Your body nearly spasms when it laps coldly around your ankles and it takes every fiber of muscle to swallow back a whimper. You lurch forward a step or two, perhaps even hallucinate icebergs on the horizon. The gentle swell of water that washes a little further up your legs towards your knees is confirmation. That’s deep enough thanks. This is the Atlantic Ocean after all and I think I’ve been brave enough for one day. You retreat quickly, stumble back to the rug, and grab a towel to stave off frostbite. You might engage in some very athletic bat-ball, flinging yourself lithely across the unforgiving terrain, grunting with the effort and the feel of those sea-shells biting into your feet. After some competitive rallying and your body temperature now normalizing, the time comes to plunder the cooler box.

Those ham sandwiches, naturally salted with some rogue sand, are ever so tasty after your exploits at sea. The rice crispie cakes too. It all goes down a treat with some tea from a tartan patterned flask. You tackle the dog-eared edge of your side of the rug, weigh it down with a nice stone-formation, and lie back. You sling Boyfriend’s t-shirt over your face as reprieve from the glare of the sun and nod off for a short while, twitching softly at the occasional nose-diving fly. It is 19 degrees Celsius, which is pretty perfect for our delicate Irish blood.
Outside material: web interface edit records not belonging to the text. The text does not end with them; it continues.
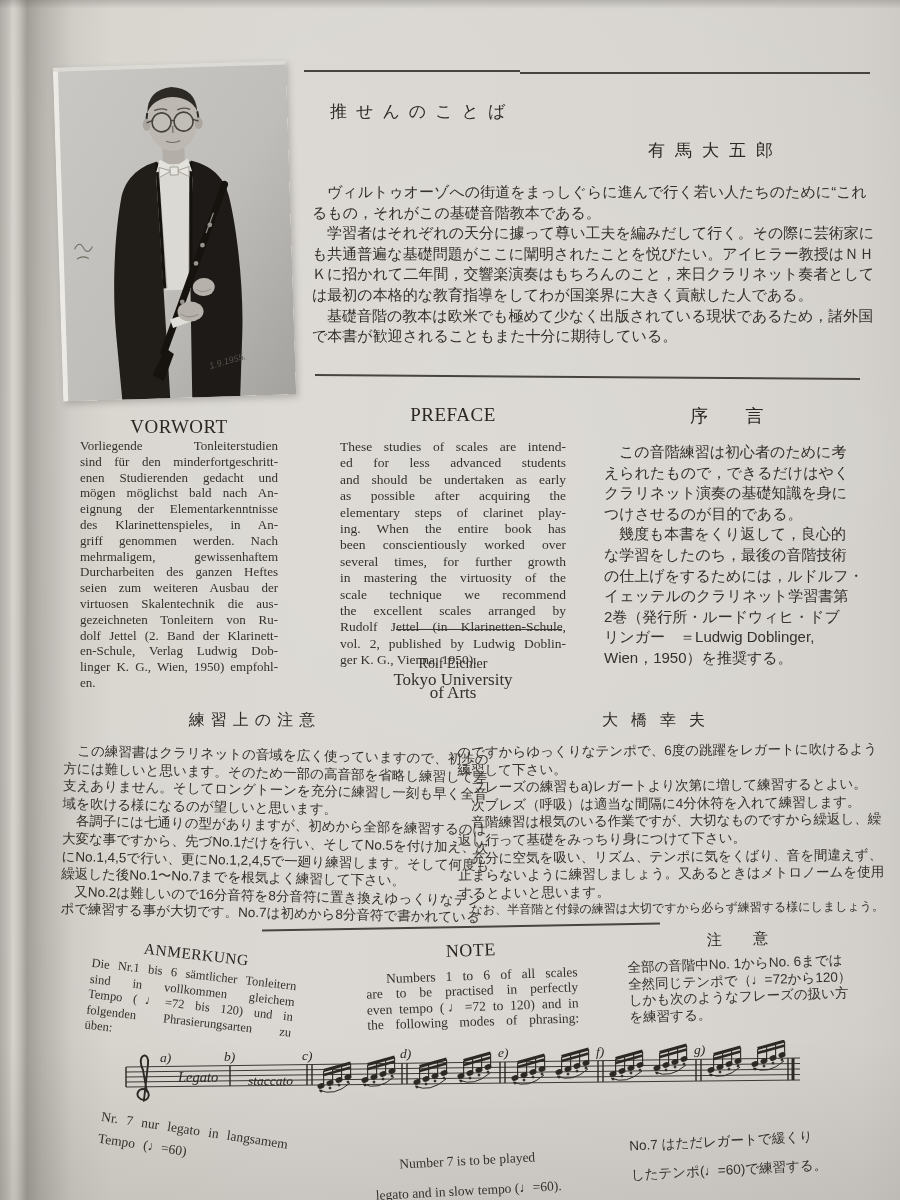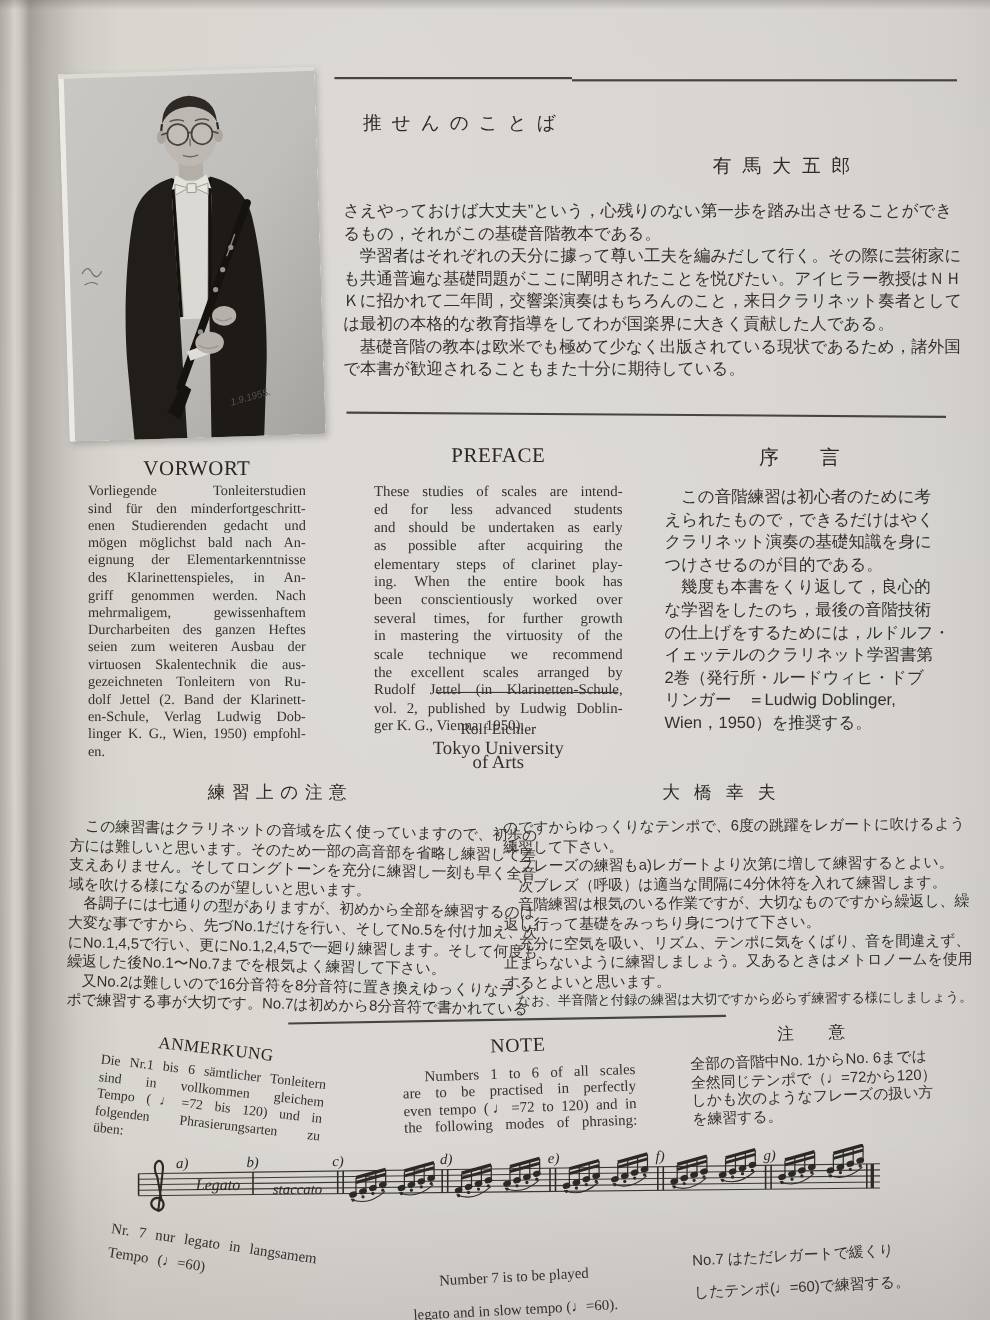--- a/index.html
+++ b/index.html
@@ -141,21 +141,21 @@
       <rect x="0" y="0" width="233" height="4" fill="#dcdad4"></rect>
     </svg>
   </div>
 
   <div class="rule" style="left:304px;top:70px;width:216px;"></div>
   <div class="rule" style="left:520px;top:72px;width:350px;"></div>
 
   <div class="abs rec-title">推せんのことば</div>
   <div class="abs rec-author">有馬大五郎</div>
   <div class="abs rec-body">
-      <div class="ln">さえやっておけば大丈夫”という，心残りのない第一歩を踏み出させることができ</div>
+      <div class="ln">　ヴィルトゥオーゾへの街道をまっしぐらに進んで行く若い人たちのために“これ</div>
       <div class="ln">るもの，それがこの基礎音階教本である。</div>
       <div class="ln">　学習者はそれぞれの天分に據って尊い工夫を編みだして行く。その際に芸術家に</div>
       <div class="ln">も共通普遍な基礎問題がここに闡明されたことを悦びたい。アイヒラー教授はＮＨ</div>
       <div class="ln">Ｋに招かれて二年間，交響楽演奏はもちろんのこと，来日クラリネット奏者として</div>
       <div class="ln">は最初の本格的な教育指導をしてわが国楽界に大きく貢献した人である。</div>
       <div class="ln">　基礎音階の教本は欧米でも極めて少なく出版されている現状であるため，諸外国</div>
       <div class="ln">で本書が歓迎されることもまた十分に期待している。</div>
     </div>
 
   <div class="rule" style="left:315px;top:376px;width:545px;transform:rotate(.4deg);"></div>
Any lower and you’ll be reaching for the fleece you bought for 20 cent in Penney’s; higher, you might actually pass out.

You rest your eyes for an hour or so, then gather up your belongings and trudge back to the car. Your hair is suitably wind-swept. You have a salt line on your shins and sand between your toes. You feel the right amount of plantar fasciitis underfoot — just enough to know you have spent the day in flip-flops.

It was, perhaps, not the success you had hoped for, yet you leave with the proof of the coast in your bones. You join the queue of traffic and begin the slow process of transfusing the cities again. Tomorrow you might need to wear a scarf and come July 15, you may need to purchase a boat, but today was as good as any. Yes, the summer is here.